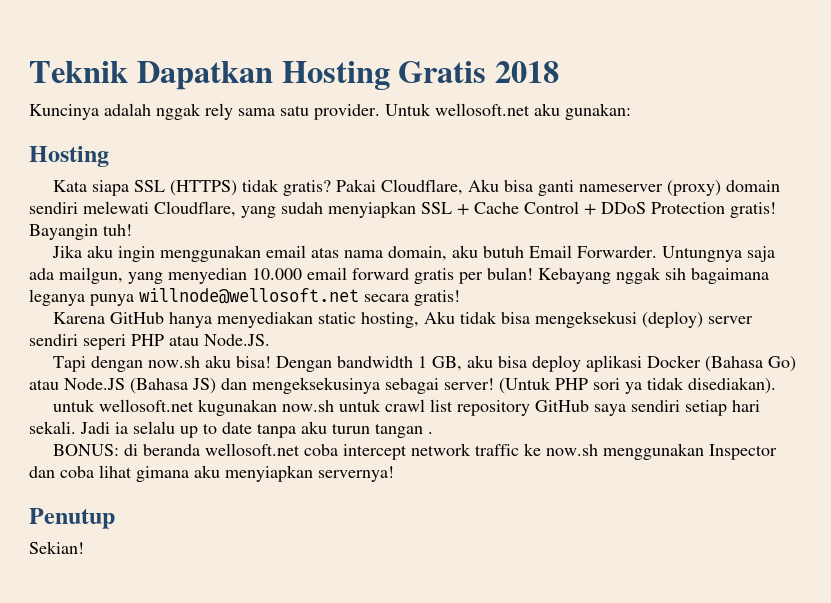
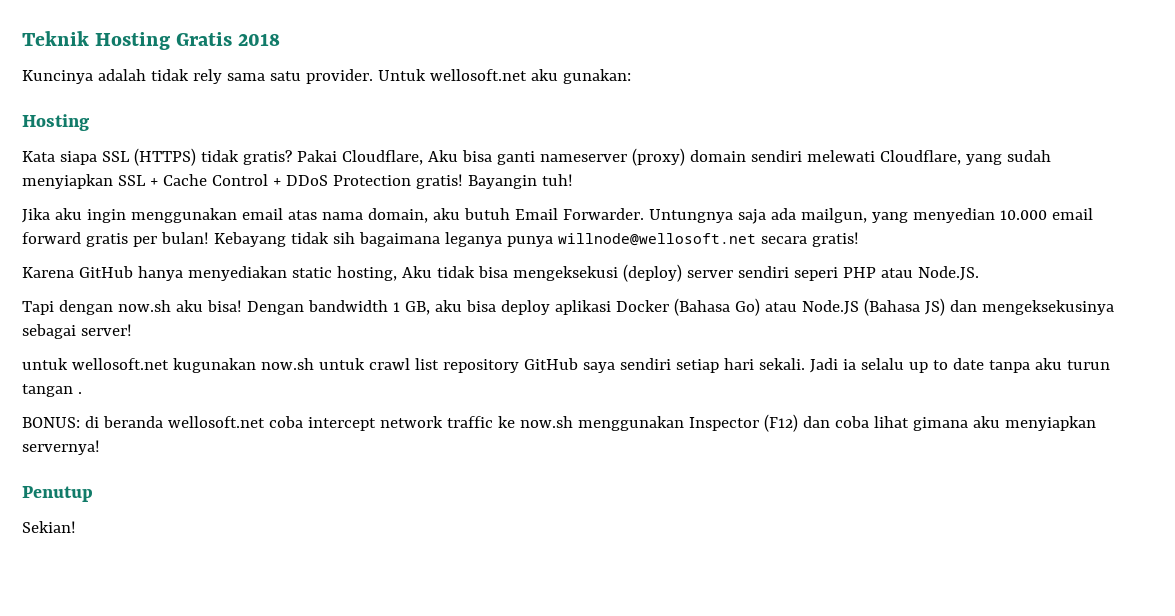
[136,61,273,90] Dapatkan -> (89, 38) none
[156,103,201,120] nggak -> [150,69,189,81] tidak
[616,267,661,284] nggak -> [290,232,329,244] tidak
[499,377,776,394] (Untuk PHP sori ya tidak disediakan). -> (132, 330) none
(777, 452) none -> [763,414,798,432] (F12)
..............................
Exercise objective: Every line of the listing should be copied precisely, with images omitted.

Exercise response:
[136,61,273,90] Dapatkan -> (89, 38) none
[156,103,201,120] nggak -> [150,69,189,81] tidak
[616,267,661,284] nggak -> [290,232,329,244] tidak
[499,377,776,394] (Untuk PHP sori ya tidak disediakan). -> (132, 330) none
(777, 452) none -> [763,414,798,432] (F12)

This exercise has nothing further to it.